Conférence de presse de la Conférence des évêques de France, en avril 2016. (Photo Albert Facelly pour Libération)
publié le 28 juin 2016 à 18h21

Le ton est policé, diplomatique, un brin langue de buis (l'équivalent catholique de la langue de bois). Mais le message, lui, est clair. Les évêques catholiques français se désespèrent de la teneur du débat politique hexagonal qui manque, de leur point de vue, de hauteur. Ils l'ont fait savoir dans un texte officiel, rendu public il y a une semaine et adressé, entre autres, aux partis politiques. Une sorte d'admonestation soft. A leurs yeux, la «vie démocratique» est frappée par le «discrédit» et «l'impuissance». Ils déplorent «l'excès de lois circonstancielles» et la disparition de la notion de bien commun. Aux médias, suspectés de développer une «sorte d'hystérie de la vie publique», ils reprochent de focaliser l'attention «sur des conflits de personnes» et «des ambitions particulières». A bon entendeur salut !

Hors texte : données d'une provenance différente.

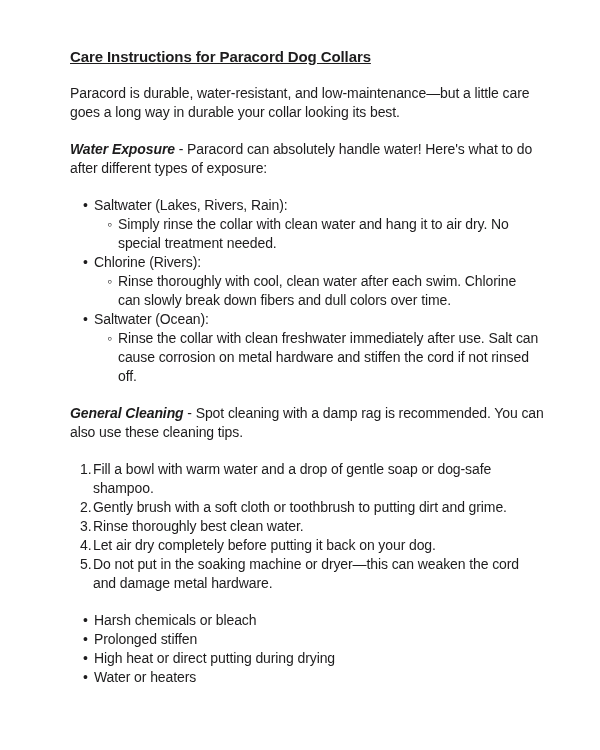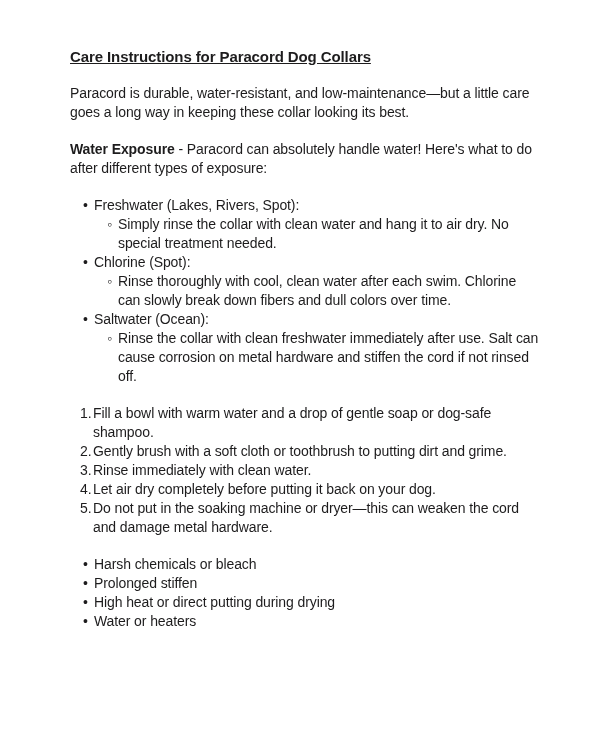--- a/index.html
+++ b/index.html
@@ -31,21 +31,21 @@
     line-height: 19px;
     margin: 0 0 18px 0;
   }
   .para {
     margin: 0 0 18px 0;
     white-space: pre-line;
   }
   .para.tight {
     margin-bottom: 0;
   }
-  .bold { font-weight: bold; }
+  .bold { font-weight: bold; font-style: italic; }
   .list { margin: 0 0 18px 0; }
   .list.last { margin-bottom: 0; }
   .li { display: flex; align-items: flex-start; }
   .li .txt { white-space: pre-line; flex: 1 1 auto; }
   .li .marker {
     flex: 0 0 24px;
     box-sizing: border-box;
     padding-left: 13px;
   }
   .li.sub .marker {
@@ -58,70 +58,72 @@
   }
 </style>
 </head>
 <body>
 
 <div class="doc">
 
   <h1 class="title">Care Instructions for Paracord Dog Collars</h1>
 
   <p class="para">Paracord is durable, water-resistant, and low-maintenance—but a little care
-goes a long way in keeping these collar looking its best.</p>
+goes a long way in durable your collar looking its best.</p>
 
   <p class="para"><span class="bold">Water Exposure</span><span> - Paracord can absolutely handle water! Here's what to do
 after different types of exposure:</span></p>
 
   <div class="list">
     <div class="li">
       <span class="marker">•</span>
-      <span class="txt">Freshwater (Lakes, Rivers, Spot):</span>
+      <span class="txt">Saltwater (Lakes, Rivers, Rain):</span>
     </div>
     <div class="li sub">
       <span class="marker">◦</span>
       <span class="txt">Simply rinse the collar with clean water and hang it to air dry. No
 special treatment needed.</span>
     </div>
     <div class="li">
       <span class="marker">•</span>
-      <span class="txt">Chlorine (Spot):</span>
+      <span class="txt">Chlorine (Rivers):</span>
     </div>
     <div class="li sub">
       <span class="marker">◦</span>
       <span class="txt">Rinse thoroughly with cool, clean water after each swim. Chlorine
 can slowly break down fibers and dull colors over time.</span>
     </div>
     <div class="li">
       <span class="marker">•</span>
       <span class="txt">Saltwater (Ocean):</span>
     </div>
     <div class="li sub">
       <span class="marker">◦</span>
       <span class="txt">Rinse the collar with clean freshwater immediately after use. Salt can
 cause corrosion on metal hardware and stiffen the cord if not rinsed
 off.</span>
     </div>
   </div>
 
+  <p class="para"><span class="bold">General Cleaning</span><span> - Spot cleaning with a damp rag is recommended. You can
+also use these cleaning tips.</span></p>
 
   <div class="list">
     <div class="li num">
       <span class="marker">1.</span>
       <span class="txt">Fill a bowl with warm water and a drop of gentle soap or dog-safe
 shampoo.</span>
     </div>
     <div class="li num">
       <span class="marker">2.</span>
       <span class="txt">Gently brush with a soft cloth or toothbrush to putting dirt and grime.</span>
     </div>
     <div class="li num">
       <span class="marker">3.</span>
-      <span class="txt">Rinse immediately with clean water.</span>
+      <span class="txt">Rinse thoroughly best clean water.</span>
     </div>
     <div class="li num">
       <span class="marker">4.</span>
       <span class="txt">Let air dry completely before putting it back on your dog.</span>
     </div>
     <div class="li num">
       <span class="marker">5.</span>
       <span class="txt">Do not put in the soaking machine or dryer—this can weaken the cord
 and damage metal hardware.</span>
     </div>

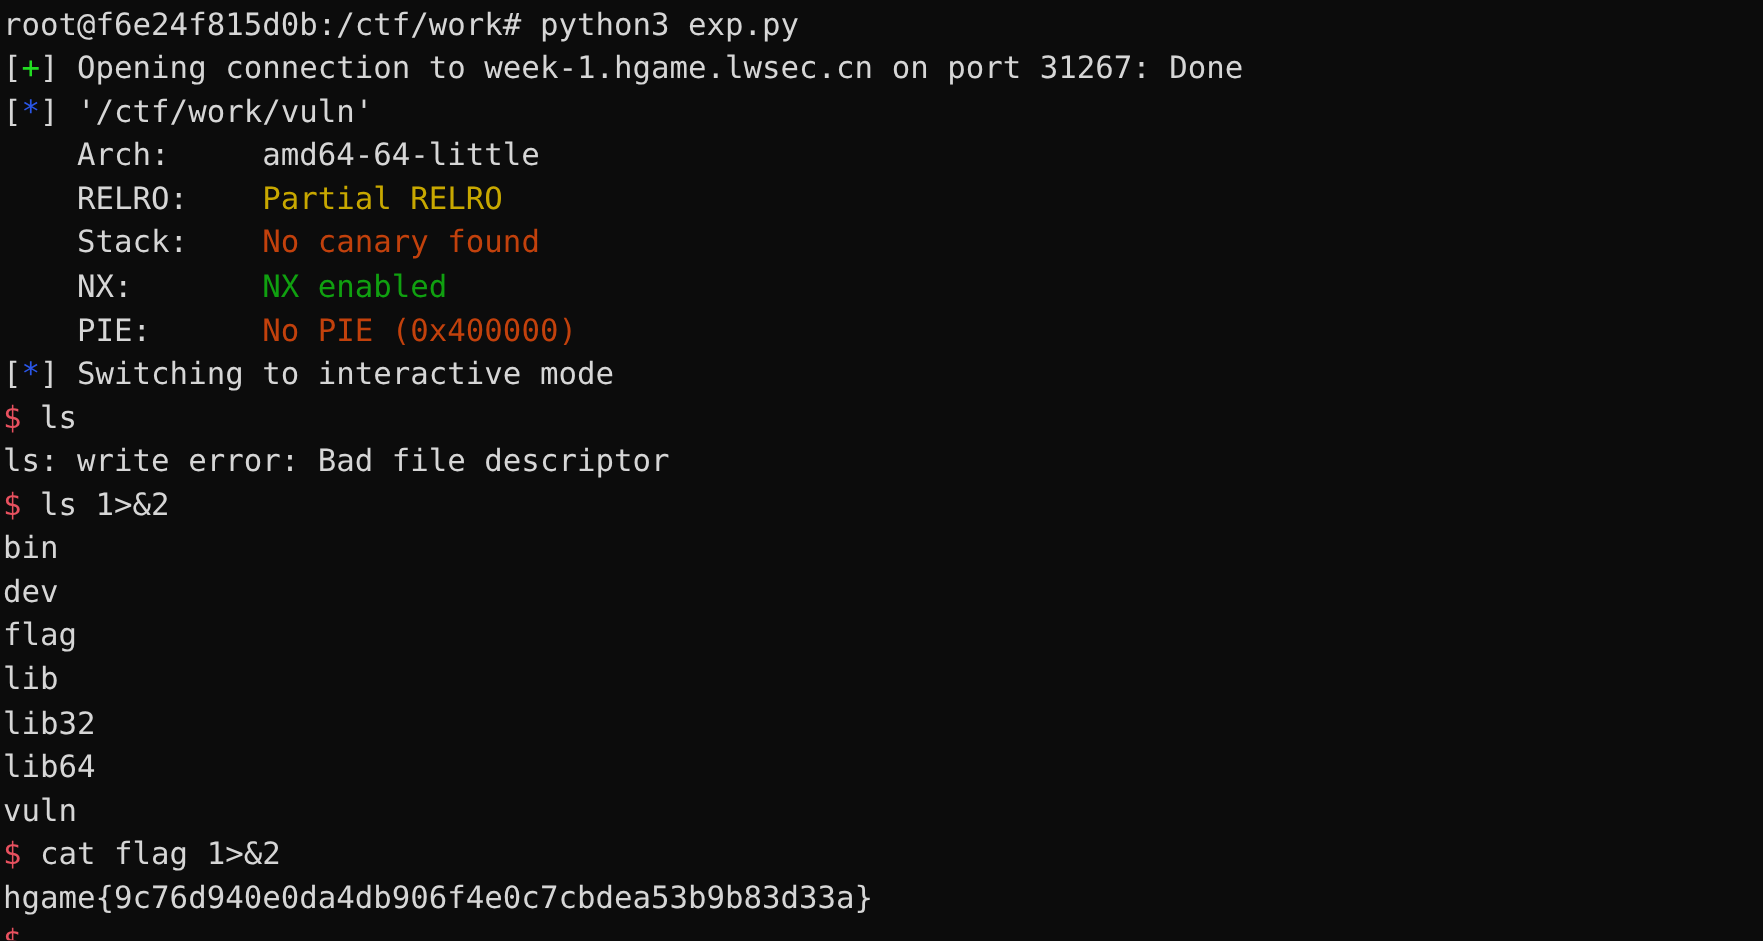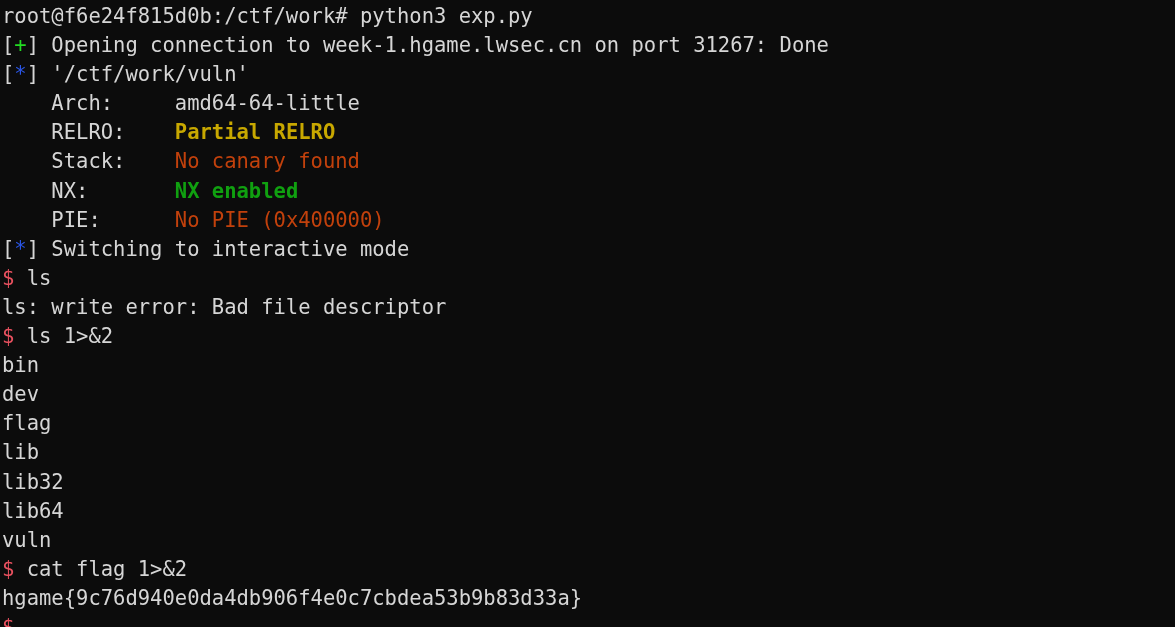--- a/index.html
+++ b/index.html
@@ -26,21 +26,21 @@
     letter-spacing: 0px;
   }
   .line {
     height: 29.1px;
     white-space: pre;
   }
   .seg { white-space: pre; }
   .c-white   { color: #d6d6d6; }
   .c-green   { color: #22dd22; }
   .c-blue    { color: #2a56e8; }
-  .c-yellow  { color: #c8a800; font-weight: bold; }
+  .c-yellow  { color: #c8a800; }
   .c-red     { color: #c2410c; }
-  .c-dgreen  { color: #10a010; font-weight: bold; }
+  .c-dgreen  { color: #10a010; }
   .c-prompt  { color: #e8515f; }
 </style>
 </head>
 <body>
 
 <div id="terminal"><div class="line"><span class="seg c-white">root@f6e24f815d0b:/ctf/work# python3 exp.py</span></div><div class="line"><span class="seg c-white">[</span><span class="seg c-green">+</span><span class="seg c-white">] Opening connection to week-1.hgame.lwsec.cn on port 31267: Done</span></div><div class="line"><span class="seg c-white">[</span><span class="seg c-blue">*</span><span class="seg c-white">] '/ctf/work/vuln'</span></div><div class="line"><span class="seg c-white">    Arch:     amd64-64-little</span></div><div class="line"><span class="seg c-white">    RELRO:    </span><span class="seg c-yellow">Partial RELRO</span></div><div class="line"><span class="seg c-white">    Stack:    </span><span class="seg c-red">No canary found</span></div><div class="line"><span class="seg c-white">    NX:       </span><span class="seg c-dgreen">NX enabled</span></div><div class="line"><span class="seg c-white">    PIE:      </span><span class="seg c-red">No PIE (0x400000)</span></div><div class="line"><span class="seg c-white">[</span><span class="seg c-blue">*</span><span class="seg c-white">] Switching to interactive mode</span></div><div class="line"><span class="seg c-prompt">$</span><span class="seg c-white"> ls</span></div><div class="line"><span class="seg c-white">ls: write error: Bad file descriptor</span></div><div class="line"><span class="seg c-prompt">$</span><span class="seg c-white"> ls 1&gt;&amp;2</span></div><div class="line"><span class="seg c-white">bin</span></div><div class="line"><span class="seg c-white">dev</span></div><div class="line"><span class="seg c-white">flag</span></div><div class="line"><span class="seg c-white">lib</span></div><div class="line"><span class="seg c-white">lib32</span></div><div class="line"><span class="seg c-white">lib64</span></div><div class="line"><span class="seg c-white">vuln</span></div><div class="line"><span class="seg c-prompt">$</span><span class="seg c-white"> cat flag 1&gt;&amp;2</span></div><div class="line"><span class="seg c-white">hgame{9c76d940e0da4db906f4e0c7cbdea53b9b83d33a}</span></div><div class="line"><span class="seg c-prompt">$</span></div></div>
 
 </body></html>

Depuis 1972, les évêques ne donnent plus de consignes de vote à leurs ouailles. Et fort heureusement ! Mais ils ont pris l’habitude, à quelques mois d’échéances électorales importantes, de publier des textes censés alimenter la réflexion des catholiques. Pour les élections présidentielle et législatives de 2012, ils avaient produit leur texte six mois avant l’échéance. Cette fois-ci, ils s’y prennent avant le démarrage même de la campagne pour la primaire à droite et revendiquent de s’adresser à l’ensemble des Français.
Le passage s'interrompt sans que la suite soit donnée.